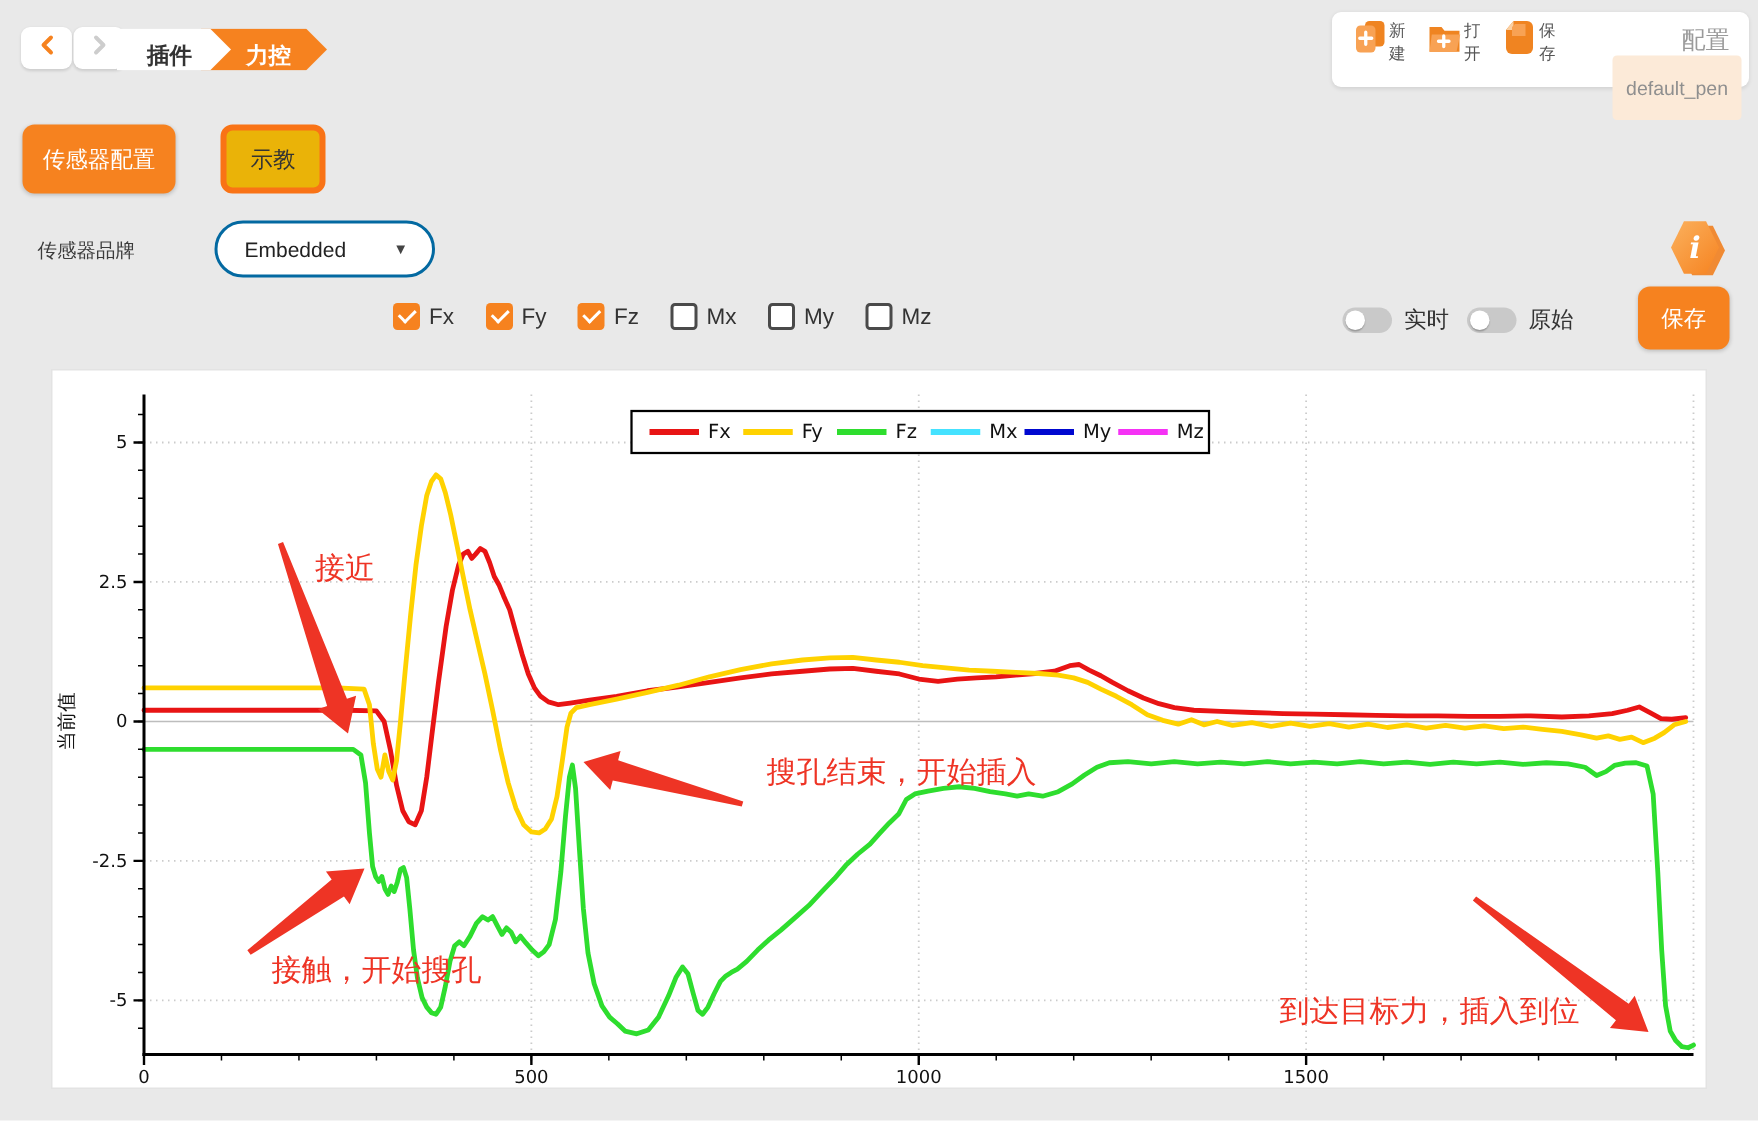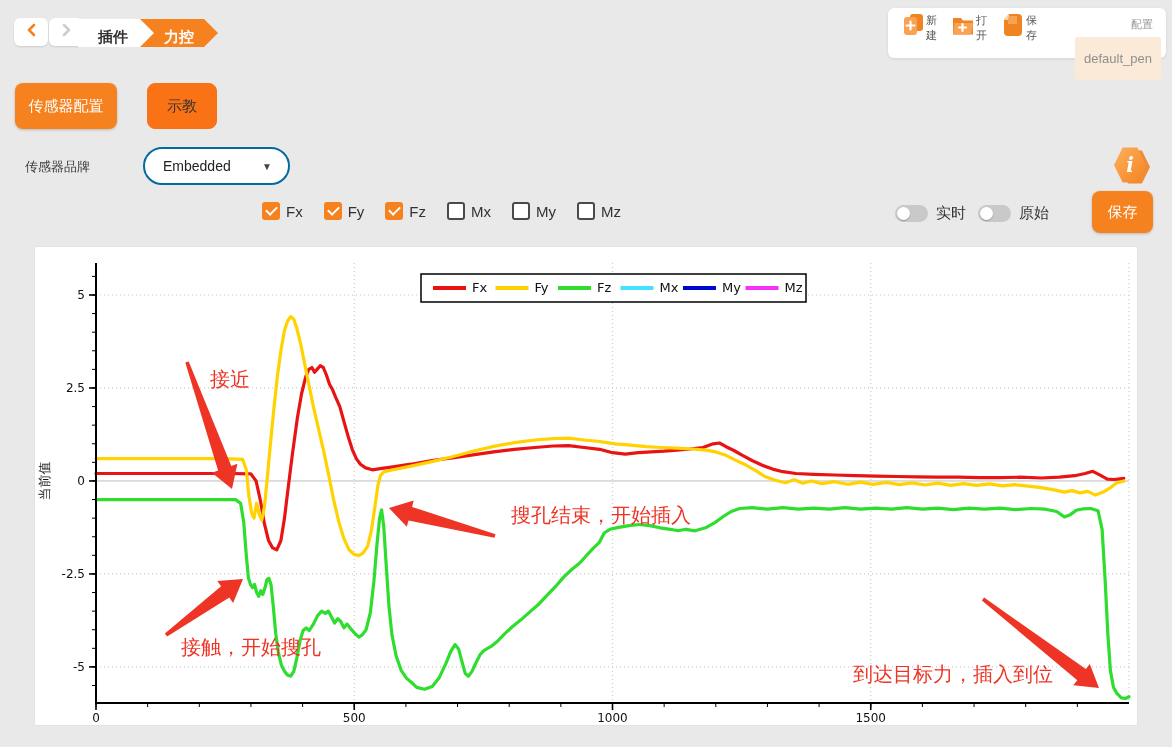"配置" .cfg-label { font-size: 11px -> 16px }
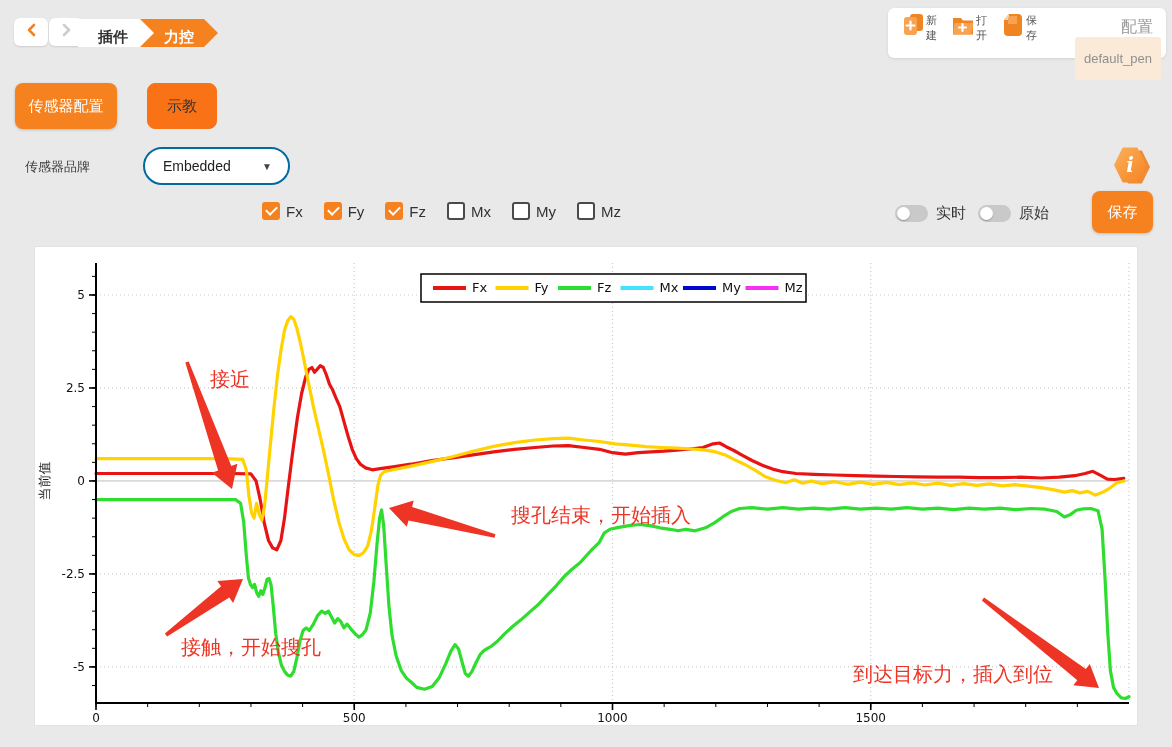"示教" .tab-plain { background: #f97316 -> #eab308; border: 1px solid #f97316 -> 4px solid #f97316 }
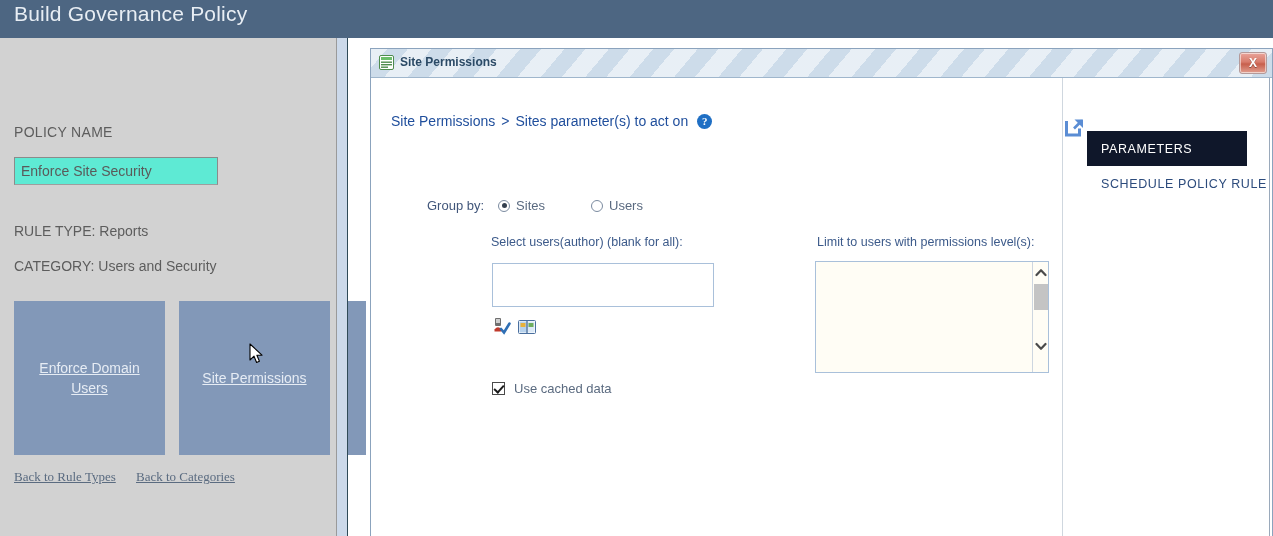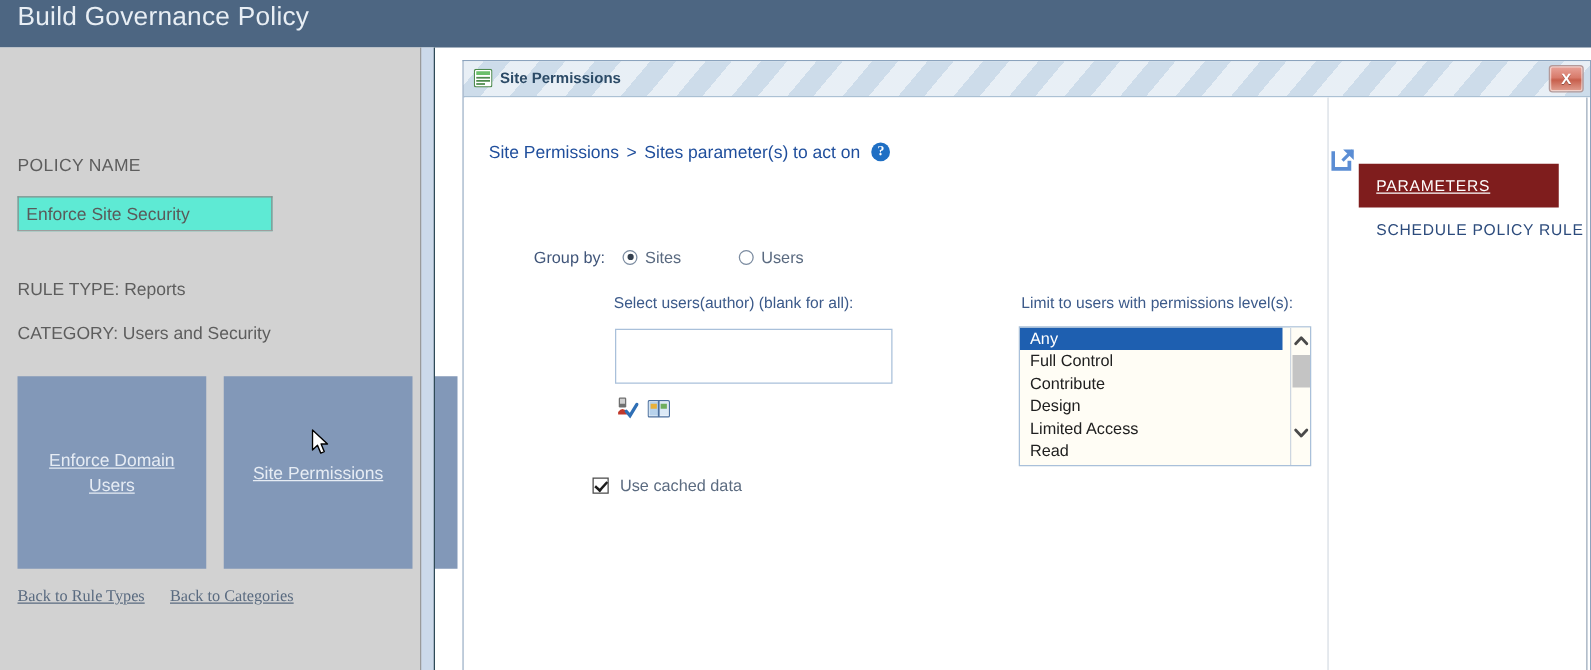"PARAMETERS" .rail-tab.active { background: #7f1d1d -> #0f172a; text-decoration: underline -> none }
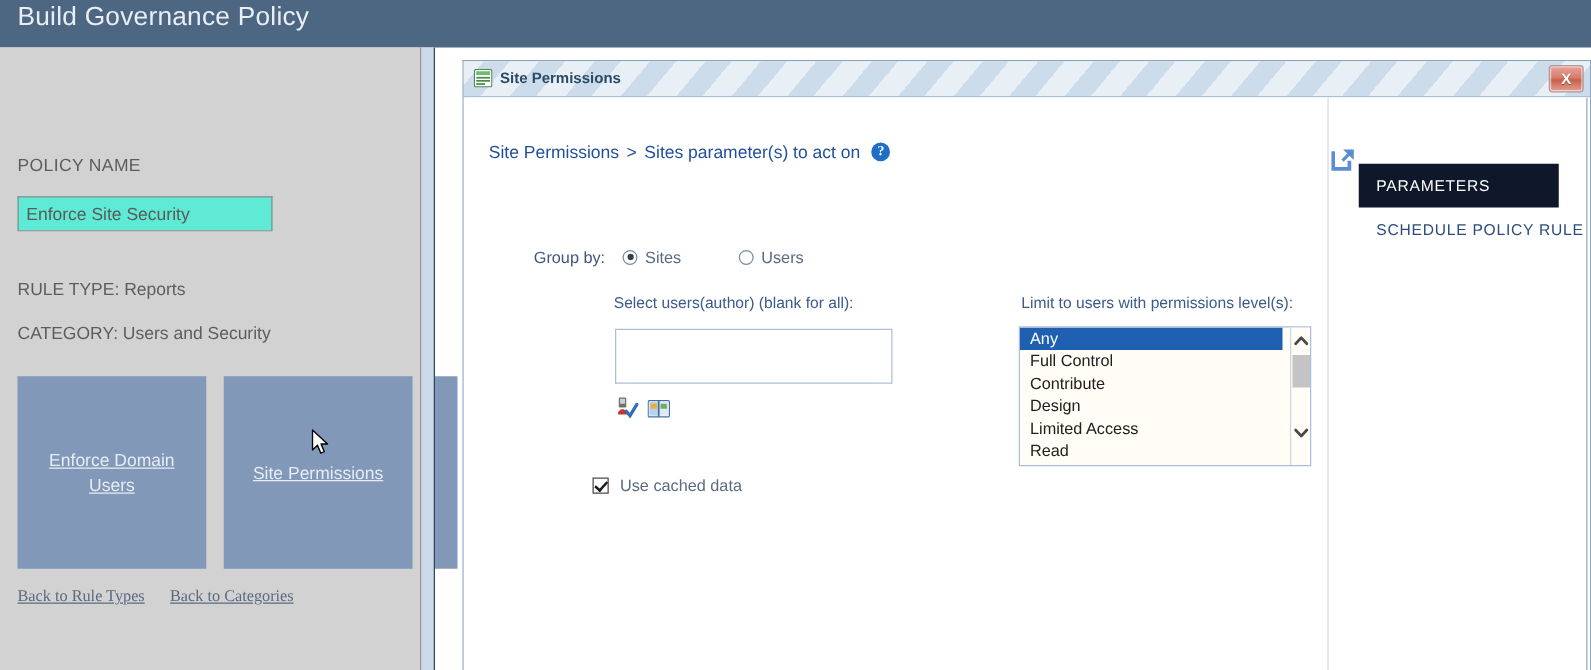"Any" div { html: <div> <div>Any</div> <div>Full Control</div> <div>Contribute</div> <div>Design</div> <div>Limited Access</div> <div>Read</div> </div> -> none }
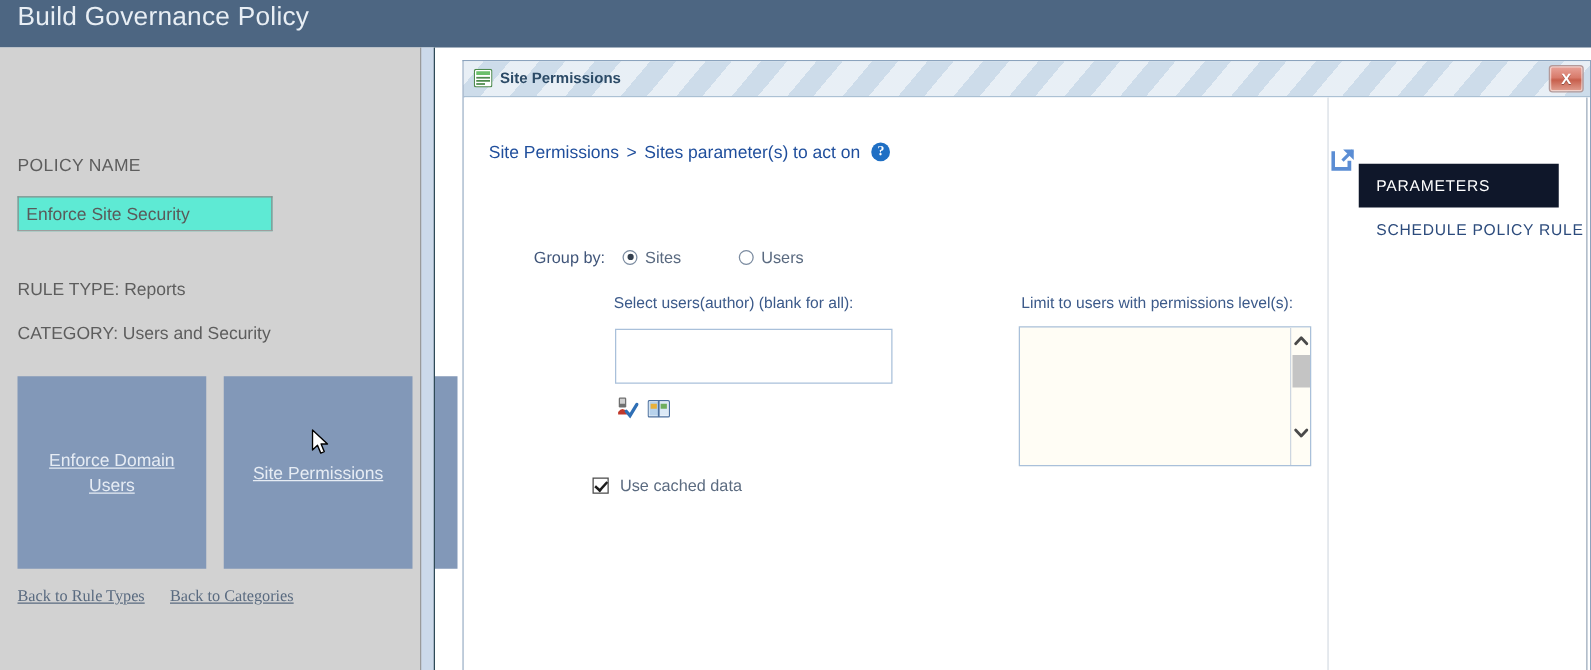"Use cached data" #use-cached-row { left: 102px -> 120px }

Problem to solve
Output the entries above verbatim. Omit the images.

Output for this task
"配置" .cfg-label { font-size: 11px -> 16px }
"示教" .tab-plain { background: #f97316 -> #eab308; border: 1px solid #f97316 -> 4px solid #f97316 }
"PARAMETERS" .rail-tab.active { background: #7f1d1d -> #0f172a; text-decoration: underline -> none }
"Any" div { html: <div> <div>Any</div> <div>Full Control</div> <div>Contribute</div> <div>Design</div> <div>Limited Access</div> <div>Read</div> </div> -> none }
"Use cached data" #use-cached-row { left: 102px -> 120px }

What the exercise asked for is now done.